Thanks for the tip, you're thinking, but what, prey, is the connection with wine? At points along his musical journey, Simon Callow makes mention of a suitable glass of wine to have to hand as you listen to the music. Laithwaite's, the wine merchant, is the sponsor of the programme, dubbed Tasting Notes, and listeners can order a taste-along case of wines mentioned in the programme.
Last week listeners travelled, virtually, through Hungary and enjoyed some of the best known pieces of music to emerge from that country, with a recommendation of a glass of a Laithwaite's Hungarian Pinot Grigio to accompany them. In the second half of the program Simon moved on to a tour of Spain, a glass of Navarra rosé in hand.
The thinking behind the show's format is that listening to an appropriate piece of music can enhance the experience of drinking a particular glass of wine – and a glass of wine can certainly enhance one's listening pleasure. What of the science of it? Well, there isn't any really, but there is no arguing with music's ability to alter our consciousness; to heighten the senses. I know that certain songs have the ability to transport me to a certain time and place from my past. And if drinking wine isn't in some way altering our consciousness, then we must be doing it wrong.
Classical music and wine is all very well, but what if you're a bit more low brow and popular culture in your tastes? I have to confess to being something of a classical music numpty; my collection comprising the predictable mixture of Vivaldi's Four Seasons, Mozart's Requiem and a couple of operas.
Listening to Classic fm this week, however, has inspired me to try out my version of music and wine matching, but based on my own musical tastes.
There are myriad theories about how to match wines with food: from matching the flavours and “weight” of the dishes you are eating with your wine selection, to using the wine instead to create a contrast and to somehow “cut through” the food flavours, and many more in between. I've taken inspiration from this clearly unscientific approach to come up with my own wine and music matches.
If you are listening to Coldplay (and I understand that some people do) and wish to embrace the idea of matching the feel of the music to the wine, then you might pair the banal ubiquity of Chris Martin and his merry men with a corresponding wine. And nothing says banal ubiquity in wine terms like Pinot Grigio.

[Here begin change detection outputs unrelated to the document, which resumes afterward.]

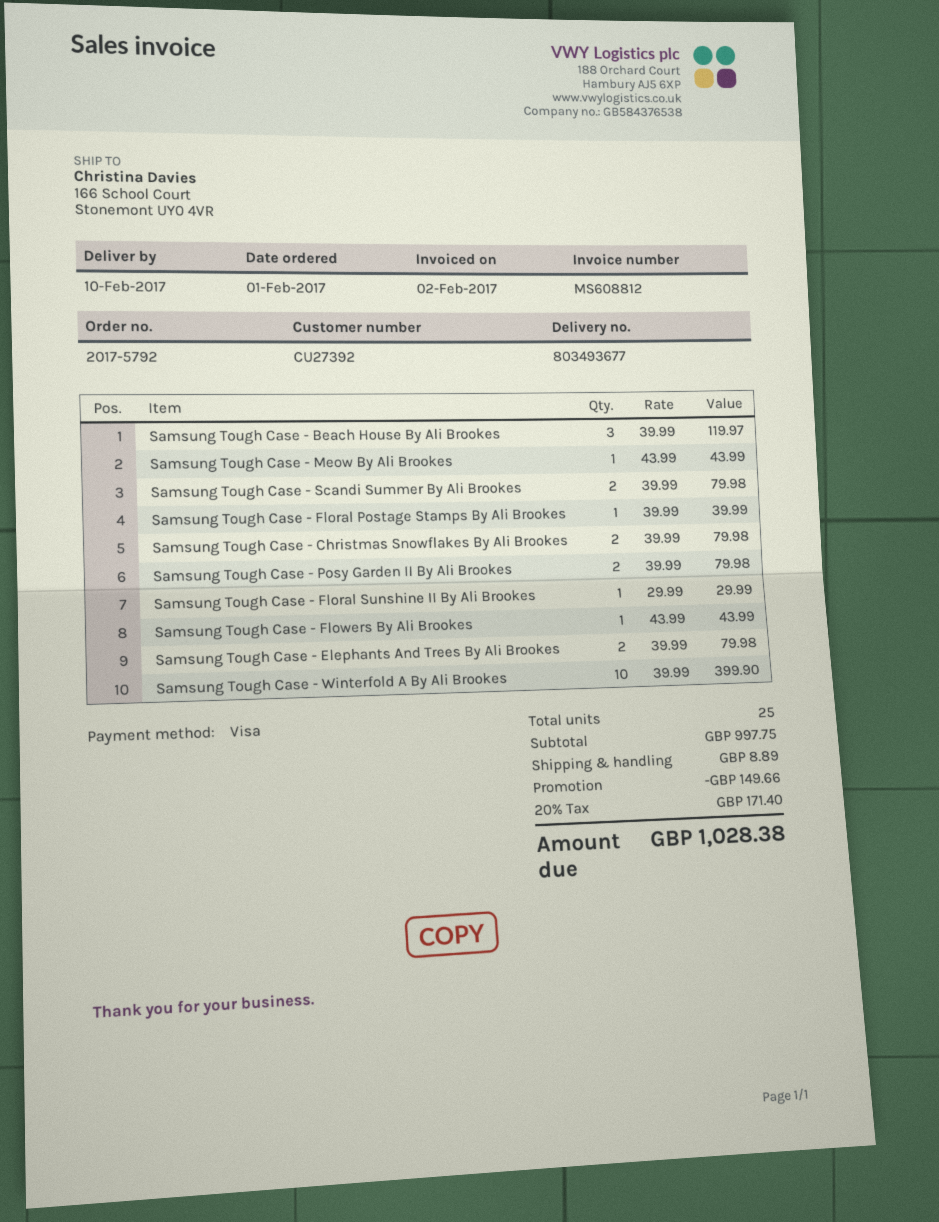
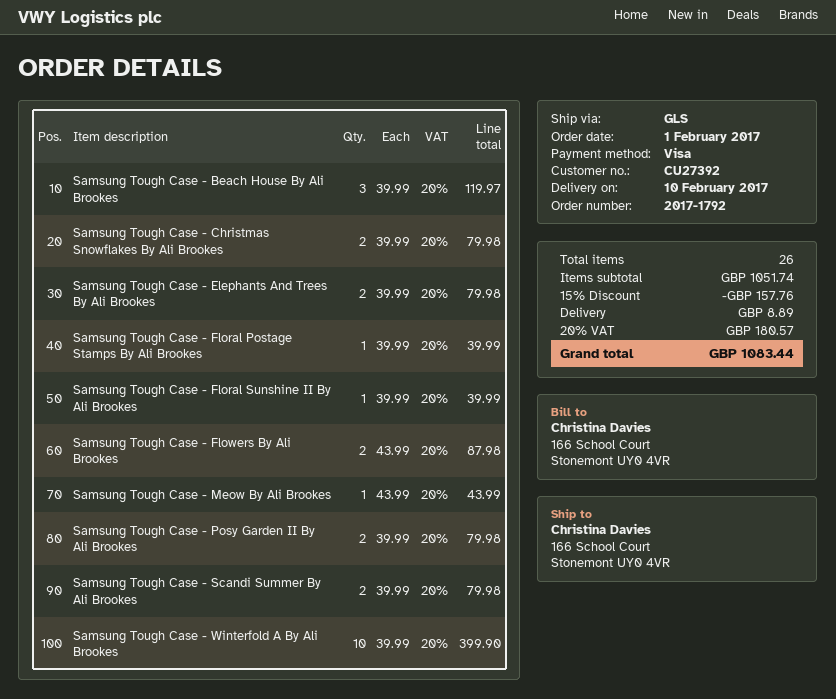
order number: 2017-5792 -> 2017-1792
Samsung Tough Case - Floral Sunshine II By Ali Brookes: 1 x 29.99 = 29.99 -> 1 x 39.99 = 39.99
Samsung Tough Case - Flowers By Ali Brookes: 1 x 43.99 = 43.99 -> 2 x 43.99 = 87.98
total quantity: 25 -> 26
subtotal: 997.75 -> 1051.74
discount: 149.66 -> 157.76
tax: 20% = 171.40 -> 20% = 180.57
total: 1028.38 -> 1083.44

However, the two together sound like a recipe for narcolepsy, so it might be safer instead to choose a wine that will act as an antidote to the whale music and go for something bracing, zesty and full of life – a bone dry Clare Valley Riesling from Australia springs to mind.
Drinking anything with a sparkle, but most especially Champagne, betokens celebration. But sometimes you don't have anything to celebrate particularly, but fancy the Champagne anyway. For such an occasion, the jaunty nihilism of The Smiths' “There is a light that never goes out” feels right:
If a double-decker bus crashes into us,
to die by your side is such a heavenly way to die.

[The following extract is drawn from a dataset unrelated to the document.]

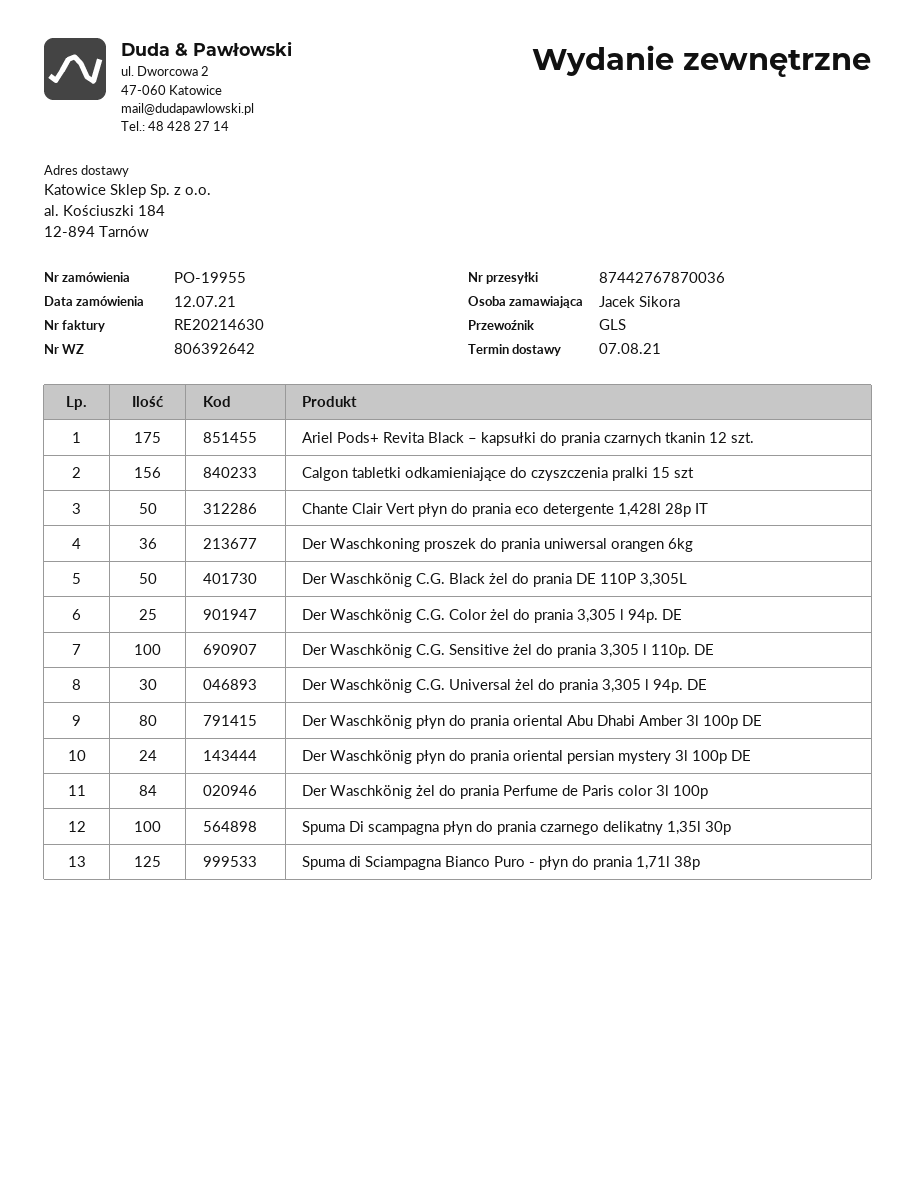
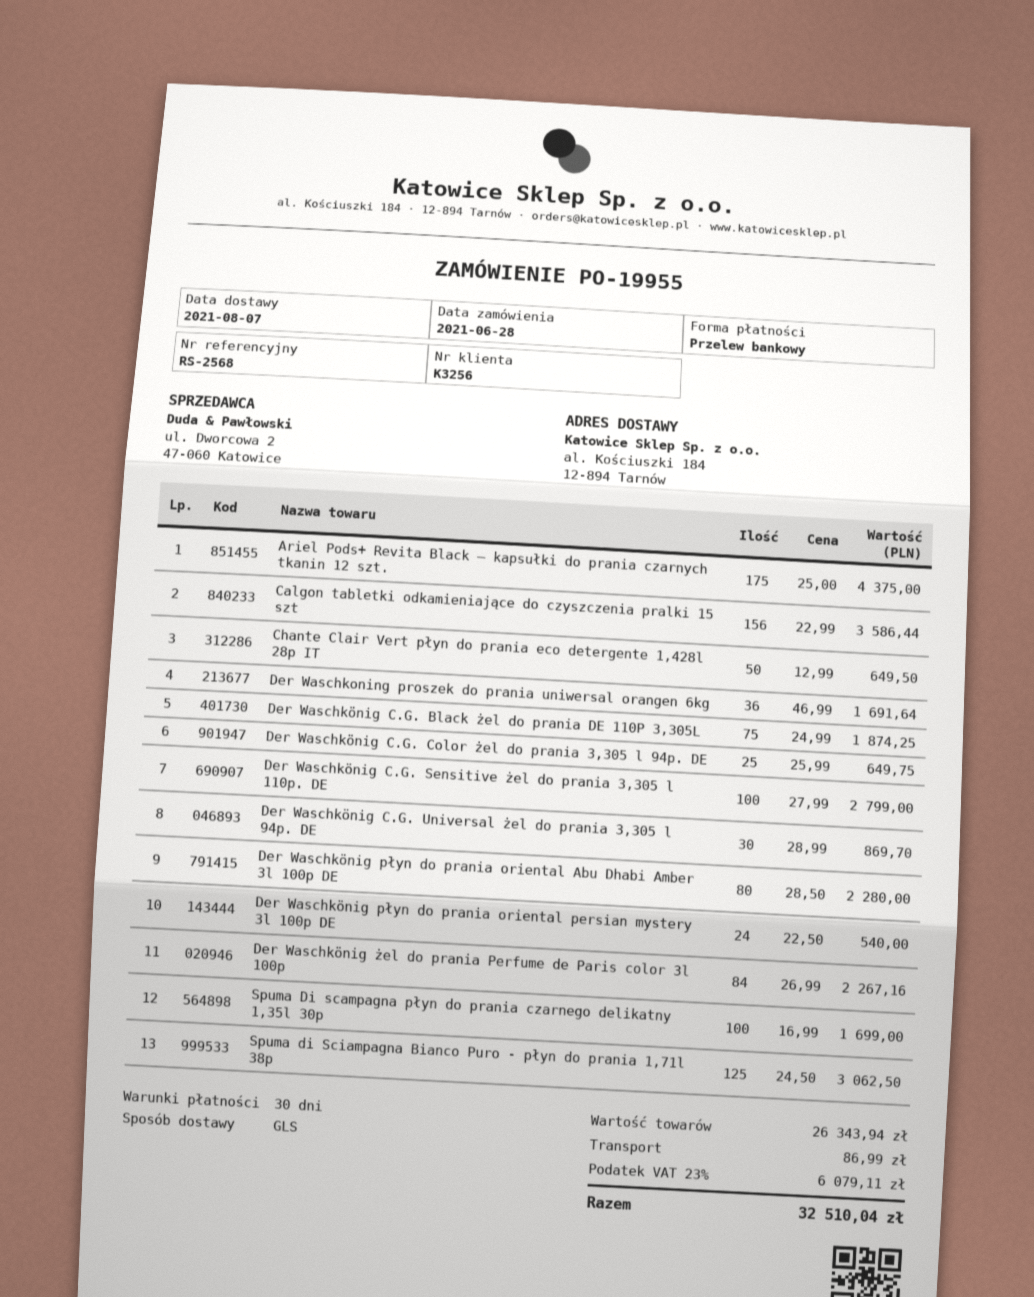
order date: 2021-07-12 -> 2021-06-28
Der Waschkönig C.G. Black żel do prania DE 110P 3,305L: 50 -> 75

Or if the thought of a violent death, even when accompanied by so much jolly, jangly guitar, is too much of a downer, then a more conventional music choice might be Badly Drawn Boy's up-beat “All Possibilities”.
Is there a style of music that harmonises naturally with red wines, which are surely what most of us crave at this dark and cold time of the year? For me the rich velvet tones of Nina Simone suggest a glass of something red and robust. Nina spent her final years in the south of France, so a drop of complex, rich and powerful Châteauneuf-du-Pape would be a fitting candidate.
There are of course, many songs which mention wine and drinking which suggest an obvious link between music and wine. Popular though singing about drinking may be, it is not without its pitfalls. Joni Mitchell's boast that:
I could drink a case of you
And still be on my feet
on her classic album, Blue, would surely fall foul nowadays of sensible drinking guidelines. Perhaps she should have gone on to specify that she meant a case of alcohol free beer. Likewise the popular Cockney sing-along “Roll out the barrel” might need to be modified along the lines of:
Roll out the barrel
We'll have a barrel of fun.
Roll out the barrel
We've got the blues on the run.
Just 2 units for women
And 3-4 for the men.
No binge drinking from the barrel
For the gang's all here.
And Ricky Martin, in Livin' la Vida Loca describes the song's temptress thus:
She never drinks the water and makes you order French Champagne.
French Champagne? Does he not know that the body charged with protecting the Champagne name spends many Euros every year to ensure we only ever apply it to sparkling wine made in the approved method within the designated Champagne region in France? Ricky, you may be an expert on Latin-tinged pop, but when it comes to understanding the French Appellation Contrôlée system, you have A LOT to learn.
Simon Callow's Tasting Notes programme runs until 23rd December on Sunday afternoons from 3-5pm.